(Recorded data)
((

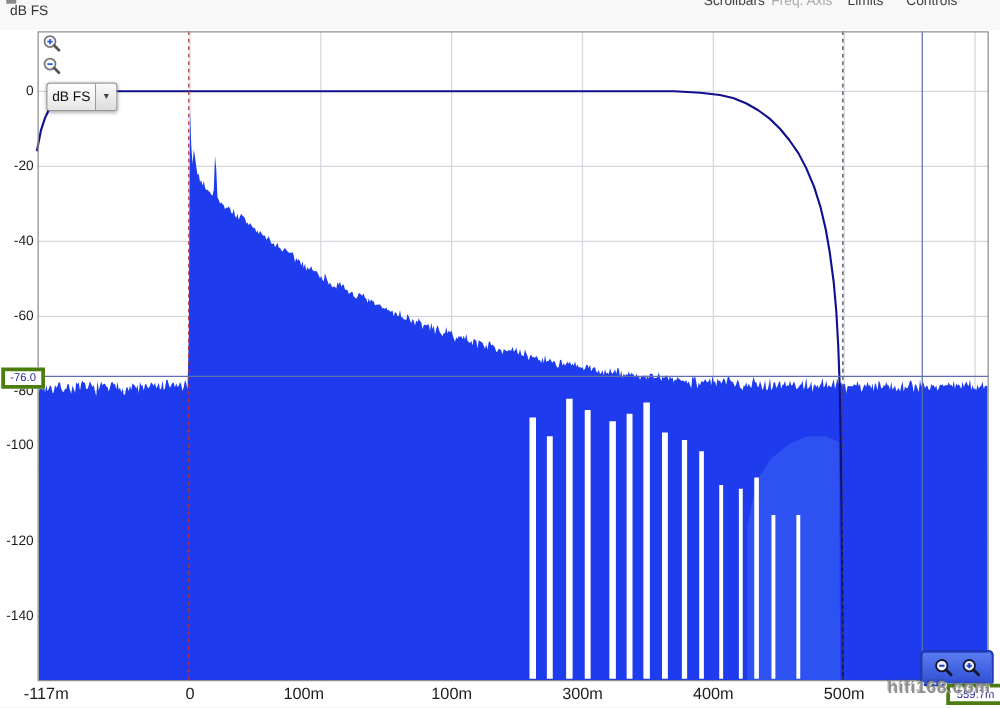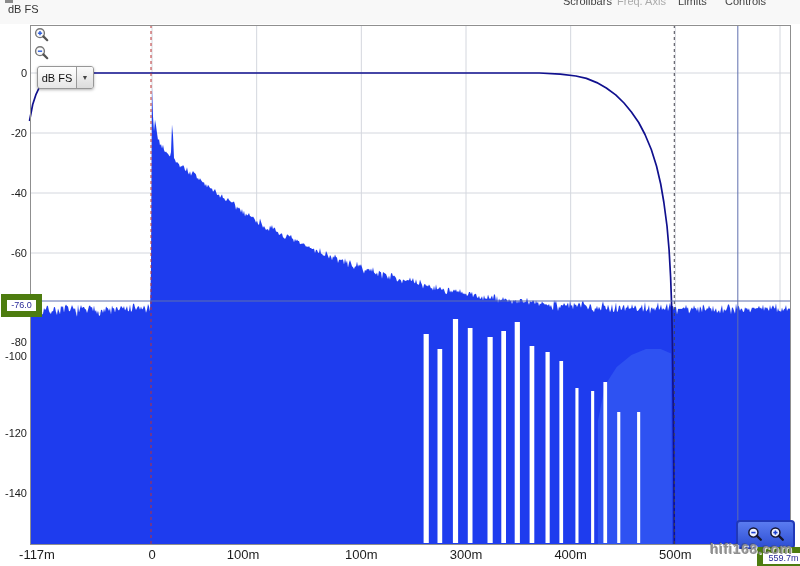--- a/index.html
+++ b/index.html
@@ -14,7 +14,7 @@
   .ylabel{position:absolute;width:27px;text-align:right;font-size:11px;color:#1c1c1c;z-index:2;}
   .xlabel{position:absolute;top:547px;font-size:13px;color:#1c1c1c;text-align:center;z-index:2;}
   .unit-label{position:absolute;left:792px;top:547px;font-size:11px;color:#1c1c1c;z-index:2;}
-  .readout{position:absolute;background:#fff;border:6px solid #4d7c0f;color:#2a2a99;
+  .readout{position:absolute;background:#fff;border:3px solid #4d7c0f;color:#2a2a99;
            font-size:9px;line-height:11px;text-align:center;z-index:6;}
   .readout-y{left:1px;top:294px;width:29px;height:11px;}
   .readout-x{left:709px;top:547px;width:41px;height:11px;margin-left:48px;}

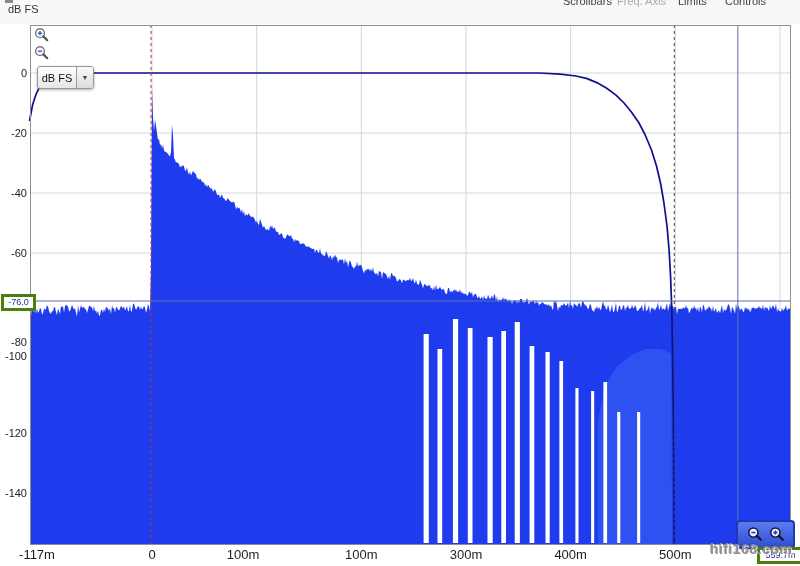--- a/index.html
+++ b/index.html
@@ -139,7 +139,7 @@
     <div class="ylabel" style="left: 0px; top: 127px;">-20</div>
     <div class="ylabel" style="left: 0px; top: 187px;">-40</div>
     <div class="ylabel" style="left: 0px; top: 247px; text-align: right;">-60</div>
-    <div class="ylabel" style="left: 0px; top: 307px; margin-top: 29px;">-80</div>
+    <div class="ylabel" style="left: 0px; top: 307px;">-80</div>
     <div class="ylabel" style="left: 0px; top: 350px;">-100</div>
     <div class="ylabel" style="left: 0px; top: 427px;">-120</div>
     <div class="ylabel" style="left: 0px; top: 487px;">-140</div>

))

The task —
Of all the lines in the data above, show only those that hold the word "position".

Answer —
   .ylabel{position:absolute;width:27px;text-align:right;font-size:11px;color:#1c1c1c;z-index:2;}
   .xlabel{position:absolute;top:547px;font-size:13px;color:#1c1c1c;text-align:center;z-index:2;}
   .unit-label{position:absolute;left:792px;top:547px;font-size:11px;color:#1c1c1c;z-index:2;}
-  .readout{position:absolute;background:#fff;border:6px solid #4d7c0f;color:#2a2a99;
+  .readout{position:absolute;background:#fff;border:3px solid #4d7c0f;color:#2a2a99;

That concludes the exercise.